**Exercise requirements**: "gradient" appears in how many lines of the entries? State only the number.
Start of Material provided
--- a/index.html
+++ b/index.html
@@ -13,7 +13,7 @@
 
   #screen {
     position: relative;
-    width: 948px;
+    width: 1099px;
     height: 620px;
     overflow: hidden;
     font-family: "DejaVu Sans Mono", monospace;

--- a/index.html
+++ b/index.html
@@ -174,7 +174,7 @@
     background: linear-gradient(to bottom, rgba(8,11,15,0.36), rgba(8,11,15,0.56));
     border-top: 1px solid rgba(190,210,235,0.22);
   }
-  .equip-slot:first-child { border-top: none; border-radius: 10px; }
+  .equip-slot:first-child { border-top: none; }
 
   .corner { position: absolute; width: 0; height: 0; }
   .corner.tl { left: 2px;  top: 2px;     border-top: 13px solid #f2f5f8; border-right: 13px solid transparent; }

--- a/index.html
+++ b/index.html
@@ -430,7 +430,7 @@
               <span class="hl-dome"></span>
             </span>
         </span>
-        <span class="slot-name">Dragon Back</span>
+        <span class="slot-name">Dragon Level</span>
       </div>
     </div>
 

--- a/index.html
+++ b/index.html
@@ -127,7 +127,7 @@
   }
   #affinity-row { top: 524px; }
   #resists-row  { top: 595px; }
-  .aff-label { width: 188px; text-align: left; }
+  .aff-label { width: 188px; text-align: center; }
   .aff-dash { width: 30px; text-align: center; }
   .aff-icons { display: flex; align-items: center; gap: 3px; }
End of Material provided
Start of Material provided
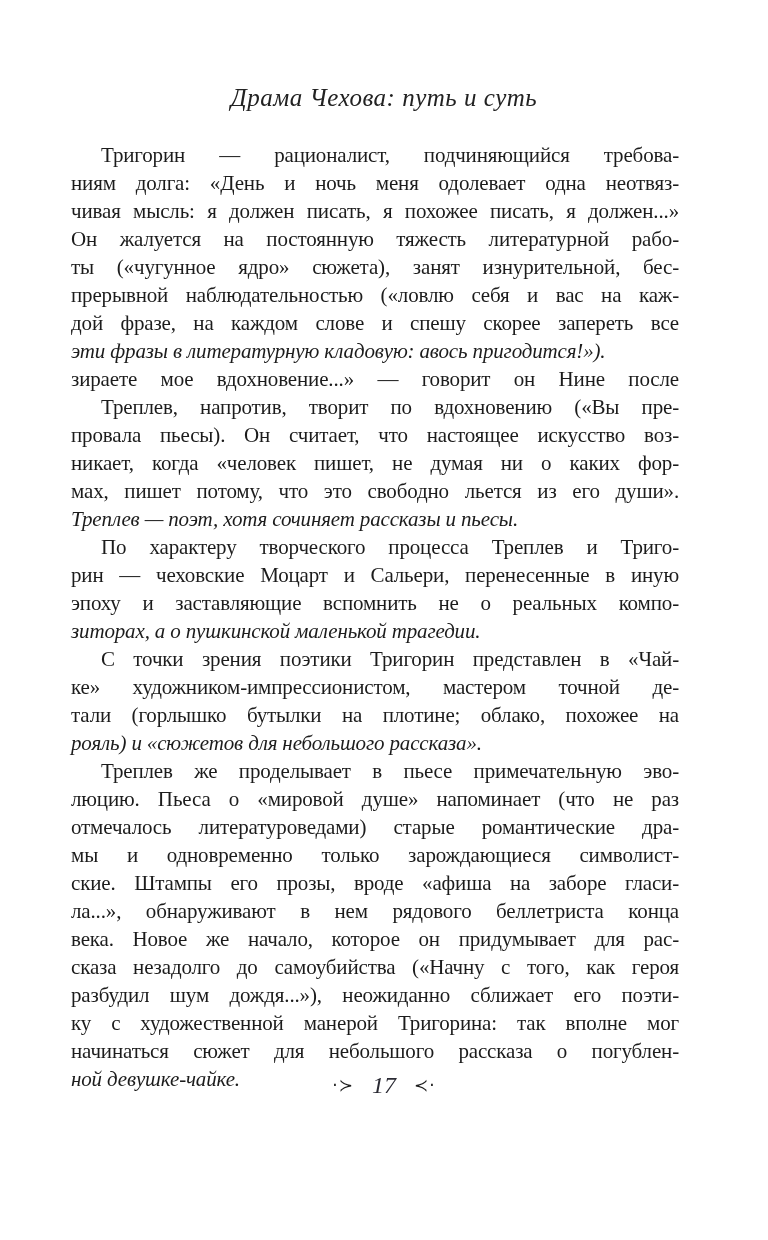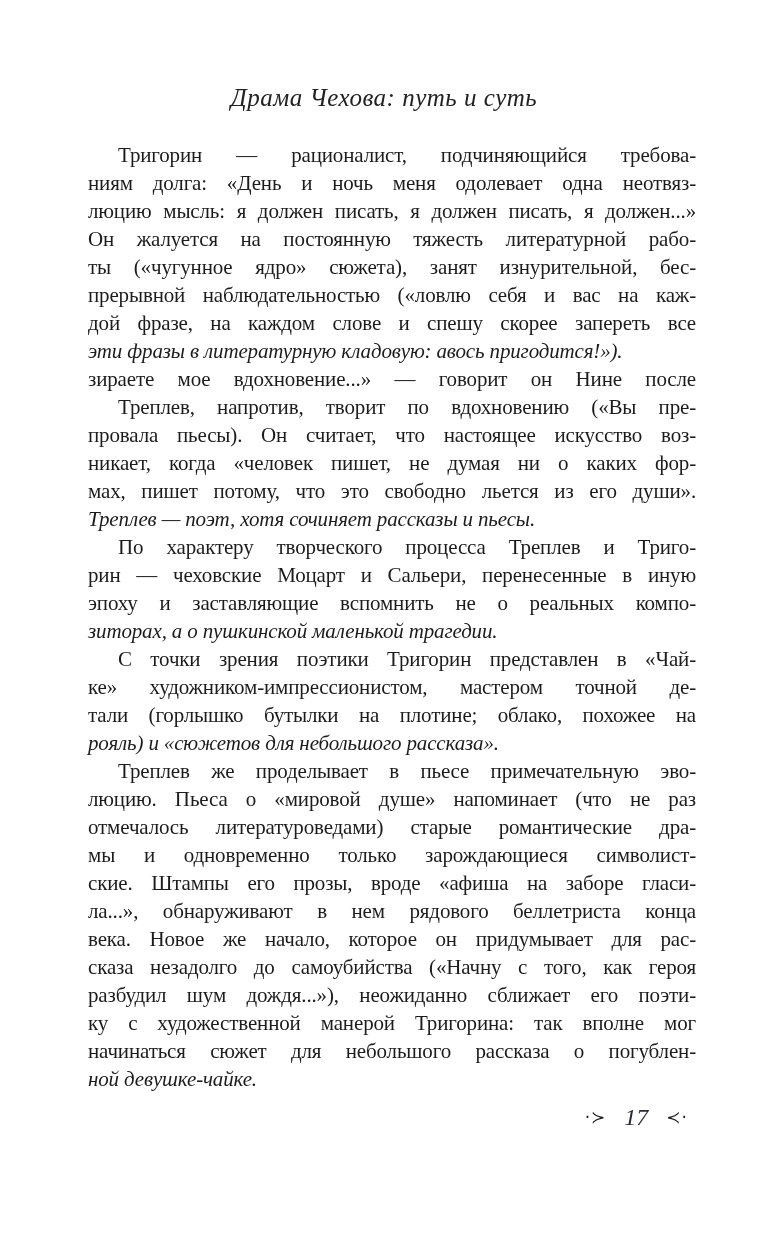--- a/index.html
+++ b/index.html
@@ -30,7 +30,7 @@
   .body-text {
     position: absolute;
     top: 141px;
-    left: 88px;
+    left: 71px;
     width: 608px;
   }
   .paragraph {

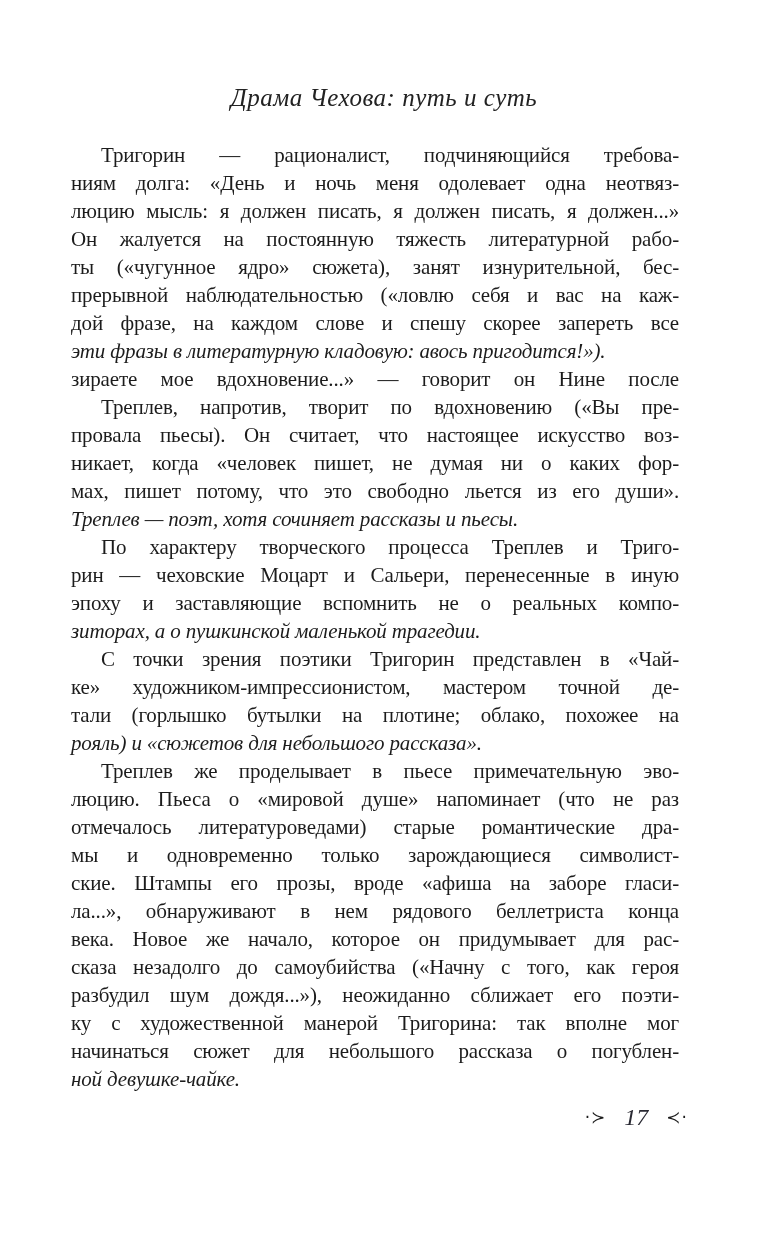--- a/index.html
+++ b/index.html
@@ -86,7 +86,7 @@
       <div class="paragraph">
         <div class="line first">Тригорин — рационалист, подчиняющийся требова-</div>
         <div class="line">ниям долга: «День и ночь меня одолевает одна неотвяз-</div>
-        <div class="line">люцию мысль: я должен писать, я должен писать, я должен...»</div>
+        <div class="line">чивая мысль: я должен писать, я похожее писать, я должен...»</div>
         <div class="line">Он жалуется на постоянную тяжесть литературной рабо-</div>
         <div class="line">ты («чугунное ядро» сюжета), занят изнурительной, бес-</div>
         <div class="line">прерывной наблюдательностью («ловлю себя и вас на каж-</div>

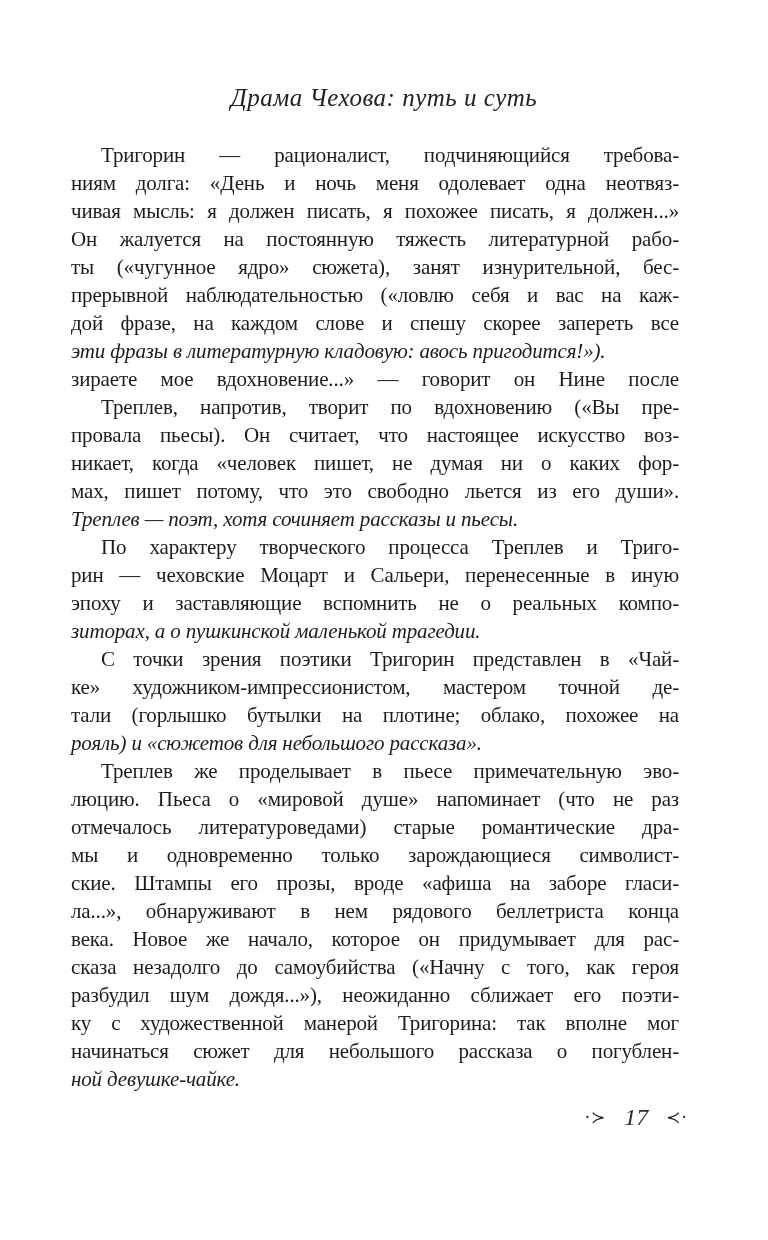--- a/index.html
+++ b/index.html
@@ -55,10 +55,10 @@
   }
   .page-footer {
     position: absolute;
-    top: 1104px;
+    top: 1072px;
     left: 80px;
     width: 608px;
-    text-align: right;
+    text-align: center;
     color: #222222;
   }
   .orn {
End of Material provided
Start of Material provided
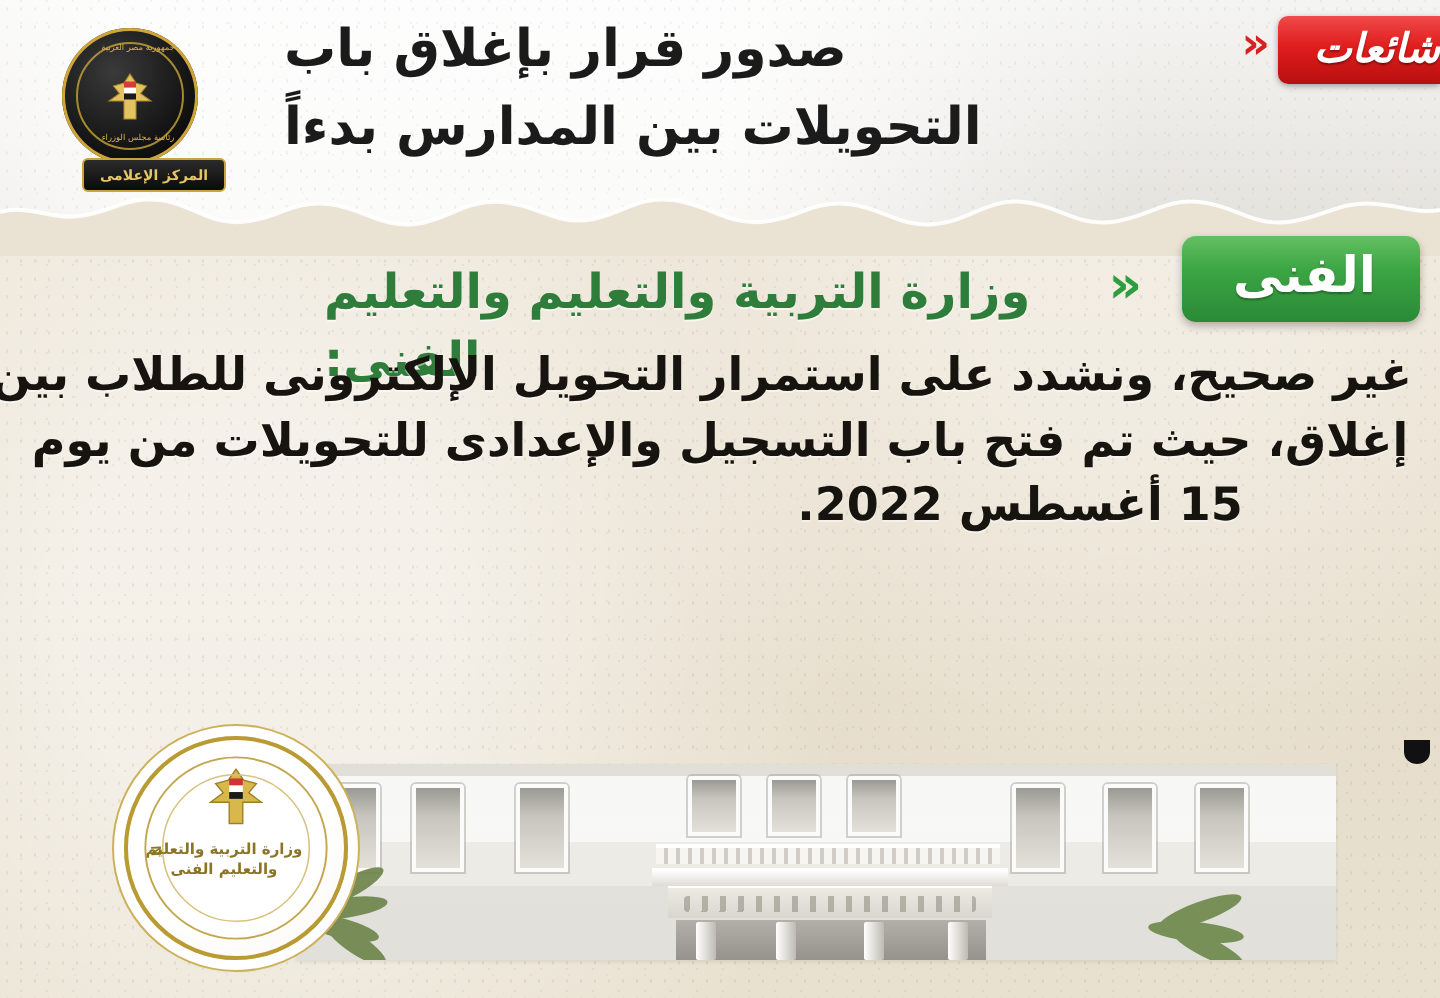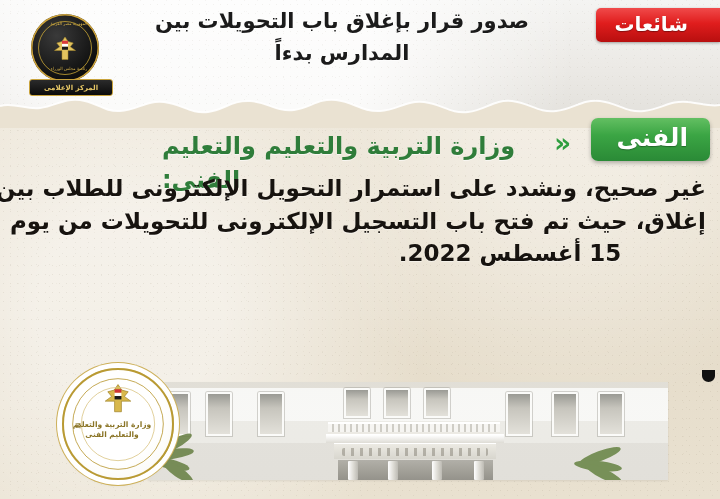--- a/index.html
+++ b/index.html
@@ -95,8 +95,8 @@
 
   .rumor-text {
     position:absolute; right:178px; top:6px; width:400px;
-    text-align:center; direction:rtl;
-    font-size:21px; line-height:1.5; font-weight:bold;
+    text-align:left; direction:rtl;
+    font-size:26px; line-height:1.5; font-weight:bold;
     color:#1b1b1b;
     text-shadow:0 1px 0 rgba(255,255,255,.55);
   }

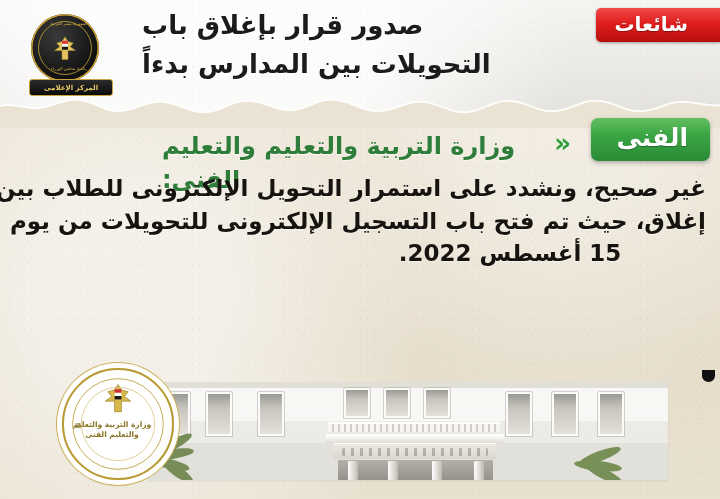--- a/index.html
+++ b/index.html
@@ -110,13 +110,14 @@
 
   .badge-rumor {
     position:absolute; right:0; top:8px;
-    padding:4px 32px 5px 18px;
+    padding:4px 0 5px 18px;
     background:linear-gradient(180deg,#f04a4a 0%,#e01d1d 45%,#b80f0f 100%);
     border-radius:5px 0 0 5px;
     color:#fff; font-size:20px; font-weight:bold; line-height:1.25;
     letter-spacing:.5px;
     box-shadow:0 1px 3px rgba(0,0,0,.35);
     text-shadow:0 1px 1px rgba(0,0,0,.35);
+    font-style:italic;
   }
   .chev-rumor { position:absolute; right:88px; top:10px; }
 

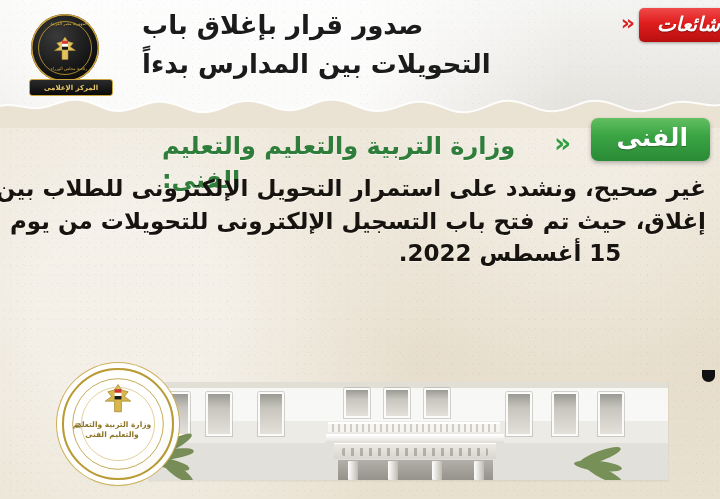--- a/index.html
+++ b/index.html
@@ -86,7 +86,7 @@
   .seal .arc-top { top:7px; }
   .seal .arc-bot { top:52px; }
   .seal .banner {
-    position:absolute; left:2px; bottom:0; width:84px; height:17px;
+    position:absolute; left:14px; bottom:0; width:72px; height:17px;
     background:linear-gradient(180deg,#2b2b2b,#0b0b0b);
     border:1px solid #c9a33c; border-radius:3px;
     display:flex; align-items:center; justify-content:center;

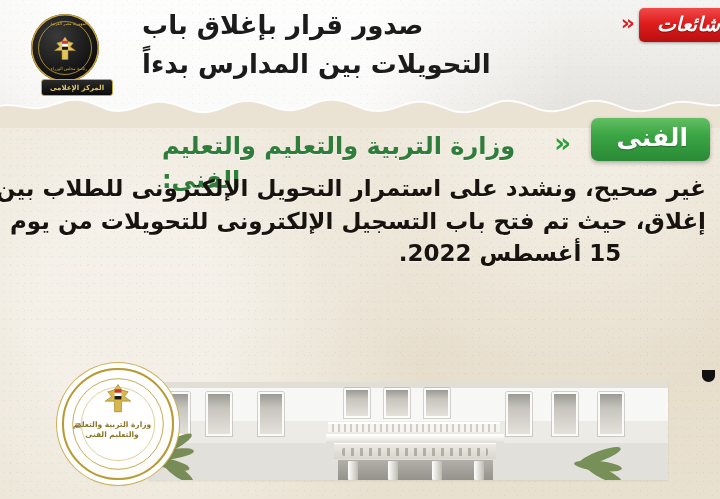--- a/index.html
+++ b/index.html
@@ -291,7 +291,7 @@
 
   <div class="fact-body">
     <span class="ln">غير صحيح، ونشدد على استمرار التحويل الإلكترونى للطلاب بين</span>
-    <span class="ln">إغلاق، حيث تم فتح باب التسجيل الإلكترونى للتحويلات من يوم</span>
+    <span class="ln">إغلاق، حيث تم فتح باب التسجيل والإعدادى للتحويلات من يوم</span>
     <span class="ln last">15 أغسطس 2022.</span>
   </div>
End of Material provided
**Result**: 3